Natural Earth Pigments on Bark
208 x 46 cm
Please note that prices are subject to change at the discretion of the gallery.
Buku-Larrnggay Mulka, NT
Vivien Anderson Gallery, VIC
Cooee Art Gallery, NSWExhibited
Survey 2015, Important Paintings and Sculptures by Gallery and Guest Artists, Nov - Dec 2015, Vivien Anderson Gallery, IVCStory
Yukuwa is one of the personal names of the artist and Yukuwa is the topic of this work. Almost a self-portrait.

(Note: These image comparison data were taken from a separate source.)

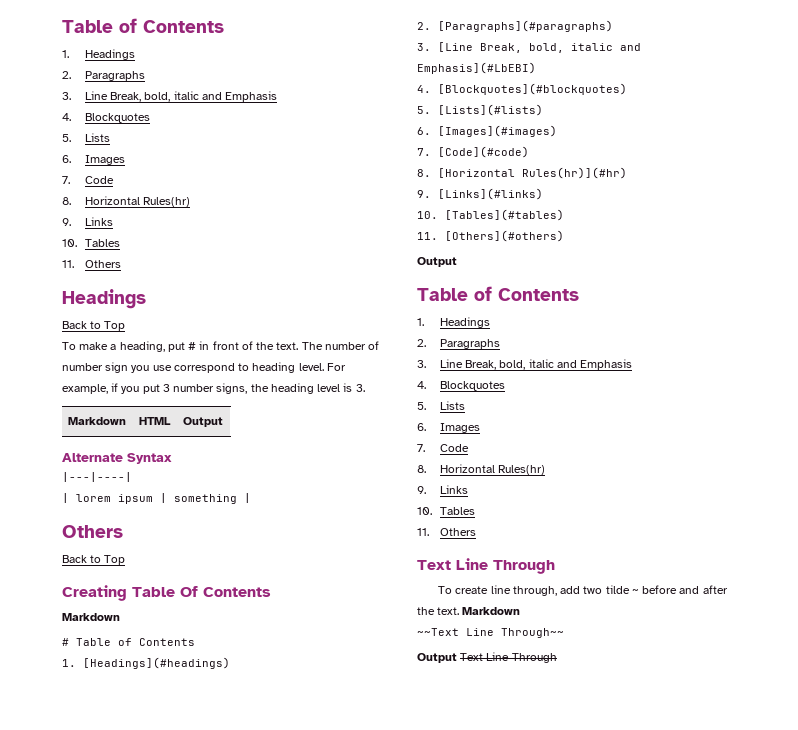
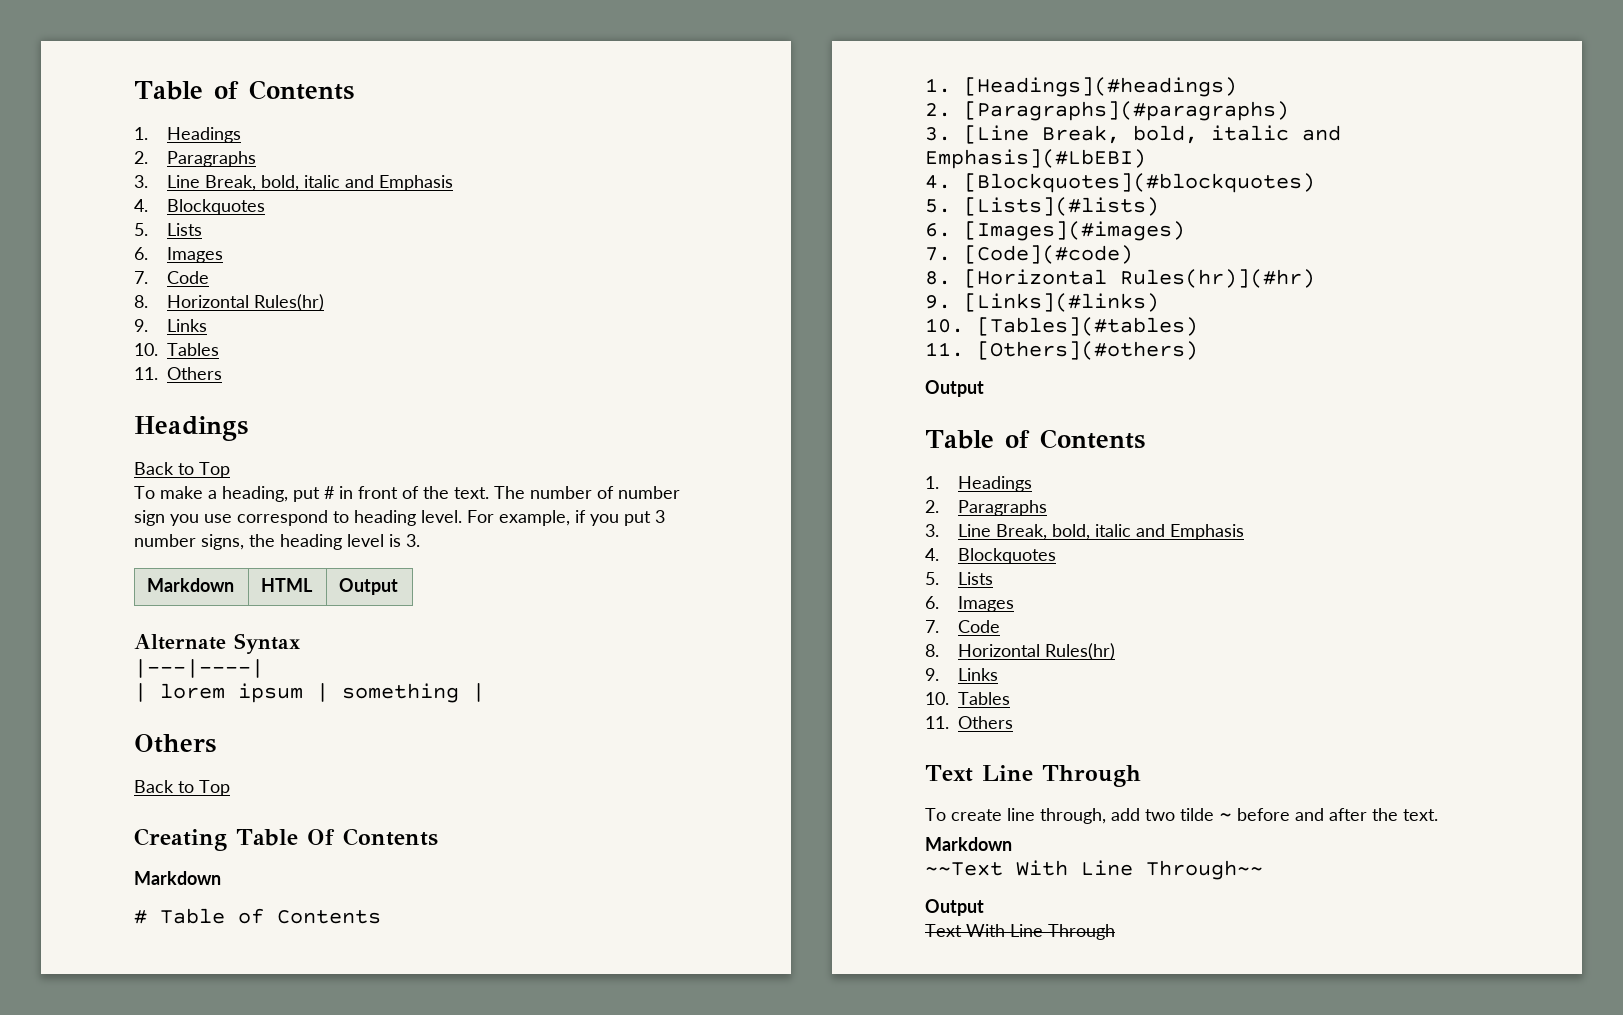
- To create line through, add two tilde ~ before and after the text. Markdown
+ To create line through, add two tilde ~ before and after the text.
+ Markdown
- ~~Text Line Through~~
- Output Text Line Through
+ ~~Text With Line Through~~
+ Output
+ Text With Line Through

This piece is a reference to Yirritja renewal ceremony which is by definition a shared communion of Yirritja moiety clans which does not relate to circumcision or mortuary rites.
Spirits of deceased people are on a cyclical journey from their point of death to the reservoir of souls particular to their clan identity. But at these irregular ceremonies they all congregate for one last dance together before heading their separate ways.

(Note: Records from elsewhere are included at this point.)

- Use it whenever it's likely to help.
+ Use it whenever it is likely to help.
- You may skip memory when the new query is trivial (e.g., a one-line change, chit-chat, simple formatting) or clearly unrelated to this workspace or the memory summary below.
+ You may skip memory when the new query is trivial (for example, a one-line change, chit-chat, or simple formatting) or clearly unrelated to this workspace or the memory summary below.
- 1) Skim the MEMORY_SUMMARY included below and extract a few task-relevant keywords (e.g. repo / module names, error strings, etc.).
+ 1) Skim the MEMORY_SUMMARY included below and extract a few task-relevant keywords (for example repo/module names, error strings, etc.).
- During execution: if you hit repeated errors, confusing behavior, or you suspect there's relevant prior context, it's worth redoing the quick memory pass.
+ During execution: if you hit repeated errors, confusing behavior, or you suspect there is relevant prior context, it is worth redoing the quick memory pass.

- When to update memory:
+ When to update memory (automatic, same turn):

There are relationships between Yirritja moiety clans that are renewed through Yukuwa ceremony at particular sites which relate to the ritual exchange of sacred objects, song and dance. Yukuwa is a yam whose annual reappearance is a metaphor for the increase and renewal of the people and their land.

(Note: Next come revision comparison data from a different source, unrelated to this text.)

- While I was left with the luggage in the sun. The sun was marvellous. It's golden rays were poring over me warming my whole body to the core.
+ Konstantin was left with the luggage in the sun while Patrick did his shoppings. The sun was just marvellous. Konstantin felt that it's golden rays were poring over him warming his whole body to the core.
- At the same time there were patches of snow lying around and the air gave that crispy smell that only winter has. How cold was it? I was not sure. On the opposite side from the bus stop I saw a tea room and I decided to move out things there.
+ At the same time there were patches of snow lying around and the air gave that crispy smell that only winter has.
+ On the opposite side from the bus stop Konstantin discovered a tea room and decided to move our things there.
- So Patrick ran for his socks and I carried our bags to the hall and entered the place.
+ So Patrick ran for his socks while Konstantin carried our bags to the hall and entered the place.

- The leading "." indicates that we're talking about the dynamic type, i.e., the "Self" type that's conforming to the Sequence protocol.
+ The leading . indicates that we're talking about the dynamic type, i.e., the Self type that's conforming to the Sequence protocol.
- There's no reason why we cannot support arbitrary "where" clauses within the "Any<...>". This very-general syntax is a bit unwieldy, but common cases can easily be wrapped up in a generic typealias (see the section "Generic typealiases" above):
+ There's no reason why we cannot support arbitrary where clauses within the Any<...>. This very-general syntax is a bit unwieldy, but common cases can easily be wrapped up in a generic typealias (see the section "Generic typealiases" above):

Traditionally the invitation to such a ceremony is presented as an object in the form of a yam with strings emanating from it with feathered flowers at the end. This is a suggestion of the kinship lines which tie groups together.
The site referred to in this piece is in the area between Gangan and the sea known as Balambala described as the next river from Gangan.
This is a cleared area which is an ancient ceremonial site at which special men’s ceremony involving both larrakitj (or Dhan’parr- bark coffin) and special yidaki occurred. An ancient hero known as Burruluburrulu danced here. It is described as a meeting place for Dhalwangu, top Madarrpa (Dholpuyngu) and Munyuku.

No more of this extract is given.